The job is to read in a very large XML file line by line and store what has been already read in a string. When the string contains a full record between tags 'player' and '/player', all the values of xml tags within this record should be written to a text file as a tab separated line and the record removed from the already read chunk.
At the end of the process the unremoved part ( remainder ) should be printed, to check if all records have been properly processed and nothing remained unprocessed.
I have already this code in Perl and it runs swiftly, but I want to switch to Python.
The Python script I currently have is extremely slow.
Is Python that slow, or do I do something wrong with using the regular expressions?
import re
fh=open("players_list_xml.xml")
outf=open("players.txt","w")
x=""
cnt=0
while(cnt<10000):
line=fh.readline().rstrip()
x+=line
mo=re.search(r"<player>(.*)</player>",x)
while(mo):
cnt=cnt+1
if((cnt%1000)==0):
print("processing",cnt)
x=re.sub(re.escape(mo.group()),"",x)
print("\t".join(re.findall(r"<[a-z]+>([^<]+)<[^>]+>",mo.group(1))),file=outf)
mo=re.search(r"<player>(.*)</player>",x)
print("remainder",x)
outf.close()
fh.close()
Your regex is slow because of "backtracking" as you are using a "greedy" expression (this answer provides a simple Python example). Also, as mentioned in a comment, you should be using an XML parser to parse XML. Regex has never been very good for XML (or HTML).
In an attempt to explain why your specific expression is slow...
Lets assume you have three <player>...</player> elements in your XML. Your regex would start by matching the first opening <player> tag (that part is fine). Then (because you are using a greedy match) it would skip to the end of the document and start working backwards (backtracking) until it matched the last closing </player> tag. With a poorly written regex, it would stop there (all three elements would be in one match with all non player elements between them as well). However, that match would obviously be wrong so you make a few changes. Then the new regex would continue were the previously left off by continuing to backtrack until it found the first closing </player> tag. Then it would continue to backtrack until it determined there were no additional </player> tags between the opening tag and the most recently found closing tag. Then it would repeat that process for the second set of tags and again for the third. All that backtracking takes a lot of time. And that is for a relatively small file. In a comment you mention your files contain "more than half a million records". Ouch! I can't image how long that would take. And you're actually matching all elements, not just "player" elements. Then you are running a second regex against each element to check whether they are player elements. I would never expect this to be fast.
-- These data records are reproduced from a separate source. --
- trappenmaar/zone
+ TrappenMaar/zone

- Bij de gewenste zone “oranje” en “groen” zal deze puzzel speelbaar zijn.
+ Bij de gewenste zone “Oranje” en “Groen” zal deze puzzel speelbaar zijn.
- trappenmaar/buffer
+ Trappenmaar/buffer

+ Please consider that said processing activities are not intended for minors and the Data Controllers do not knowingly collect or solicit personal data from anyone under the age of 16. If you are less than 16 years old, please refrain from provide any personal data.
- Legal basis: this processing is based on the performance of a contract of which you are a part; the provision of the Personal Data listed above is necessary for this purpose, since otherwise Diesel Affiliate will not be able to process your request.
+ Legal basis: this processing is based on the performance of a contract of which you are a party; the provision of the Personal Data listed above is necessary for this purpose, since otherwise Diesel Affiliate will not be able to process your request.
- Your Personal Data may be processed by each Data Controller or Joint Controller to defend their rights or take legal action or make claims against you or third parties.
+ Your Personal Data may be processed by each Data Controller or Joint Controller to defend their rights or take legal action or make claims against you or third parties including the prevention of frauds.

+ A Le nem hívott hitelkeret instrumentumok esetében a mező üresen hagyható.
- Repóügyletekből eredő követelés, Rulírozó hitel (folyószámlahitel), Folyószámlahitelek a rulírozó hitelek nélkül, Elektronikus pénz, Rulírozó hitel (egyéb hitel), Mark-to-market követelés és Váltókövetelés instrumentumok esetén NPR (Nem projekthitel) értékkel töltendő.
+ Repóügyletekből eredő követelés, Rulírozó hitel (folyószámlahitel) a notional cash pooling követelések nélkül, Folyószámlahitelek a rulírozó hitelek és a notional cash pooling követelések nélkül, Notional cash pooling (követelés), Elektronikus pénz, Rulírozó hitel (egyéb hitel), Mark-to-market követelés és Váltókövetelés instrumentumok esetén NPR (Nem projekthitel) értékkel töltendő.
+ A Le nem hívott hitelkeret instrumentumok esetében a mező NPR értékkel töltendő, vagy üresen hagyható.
To avoid all that backtracking, you can use a "nongreedy" or "lazy" regex. For example (greatly simplified form your code):
r"<player>(.*?)</player>"
Note that the ? indicates that the previous pattern (.*) is nongreedy. In this instance, After finding the first opening <player> tag, it would then continue to move forward through the document (not jumping to the end) until it found the first closing </player> tag and then it would be satisfied that the pattern had matched and move on to find the second occurrence (but only by searching within the document after the end of the first occurrence).
Naturally, the nongreedy expression will be much faster. In my experience, nongreedy is almost always what you want when doing * or + matches (except for the rare cases when you don't).
That said, as stated previously, an XML parser is much more suited to parsing XML. In fact, many XML parsers offer some sort of steaming API which allows you to feed the document in in pieces in order to avoid loading the entire document into memory at once (regex does not offer this advantage). I'd start with lxml and then move to some of the builtin parsers if the C dependency doesn't work for you.
With XML parser:
import xml.parsers.expat
cnt=0
state="idle"
current_key=""
current_value=""
fields=[]
def start_element(name, attrs):
global state
global current_key
global current_value
global fields
if name=="player":
state="player"
elif state=="player":
current_key=name
def end_element(name):
global state
global current_key
global current_value
global fields
global cnt
if state=="player":
if name=="player":
state="idle"
line="\t".join(fields)
print(line,file=outf)
fields=[]
cnt+=1
if((cnt%10000)==0):
print(cnt,"players processed")
else:
fields.append(current_value)
current_key=""
current_value=""
def char_data(data):
global state
global current_key
global current_value
if state=="player" and not current_key=="":
current_value=data
p = xml.parsers.expat.ParserCreate()
p.StartElementHandler = start_element
p.EndElementHandler = end_element
p.CharacterDataHandler = char_data
fh=open("players_list_xml.xml")
outf=open("players.txt","w")
line=True
while((cnt<1000000) and line):
line=fh.readline().rstrip()
p.Parse(line)
outf.close()
fh.close()
This is quite an amount of code.
At least this produces a 29MB text file from the original XML, which size seems right.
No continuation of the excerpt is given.